* **Exercise prompt**
List all the lines in these records that hold "tlabel".

* **Records provided**
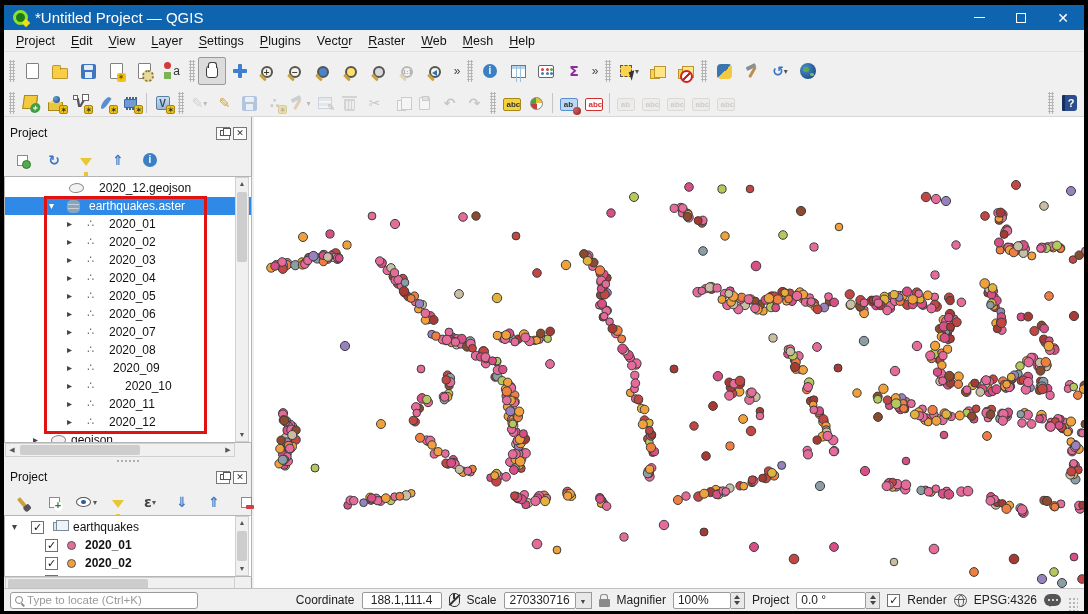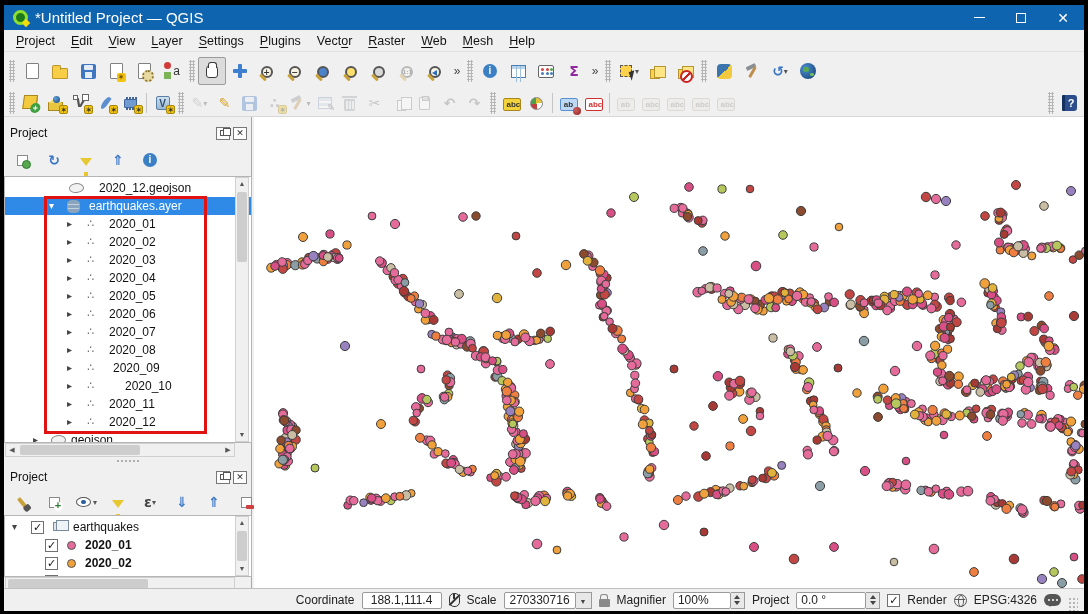--- a/index.html
+++ b/index.html
@@ -454,7 +454,7 @@
           <span class="ticon" style="left: 62px;">
             <span class="ci ci-db" style="position:absolute;top:0;margin:2.5px 0"></span>
           </span>
-          <span class="tlabel" style="left: 84px;">earthquakes.ayer</span>
+          <span class="tlabel" style="left: 84px;">earthquakes.aster</span>
         </div>
         <div class="trow" style="top: 38px;">
           <span class="exp" style="left: 62px;">▸</span>

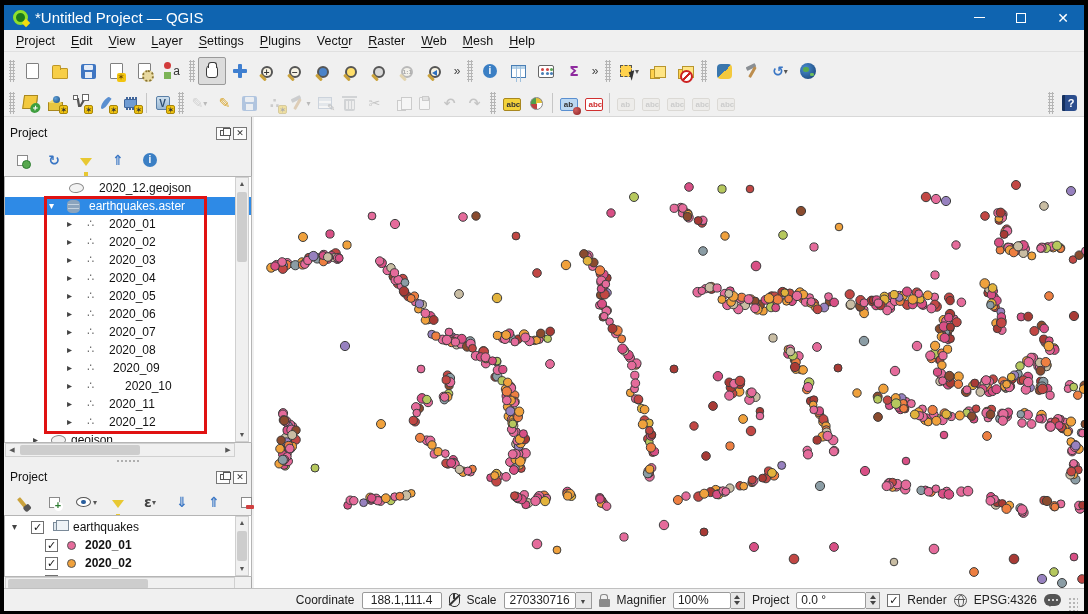--- a/index.html
+++ b/index.html
@@ -1612,6 +1612,10 @@
   </div>
 
   <div id="statusbar">
+    <div id="locator">
+      <span class="sb-mag"></span>
+      <span>Type to locate (Ctrl+K)</span>
+    </div>
     <span style="flex:1"></span>
     <span>Coordinate</span>
     <span class="sb-input" style="width:80px">188.1,111.4</span>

* **Response to this exercise**
-          <span class="tlabel" style="left: 84px;">earthquakes.ayer</span>
+          <span class="tlabel" style="left: 84px;">earthquakes.aster</span>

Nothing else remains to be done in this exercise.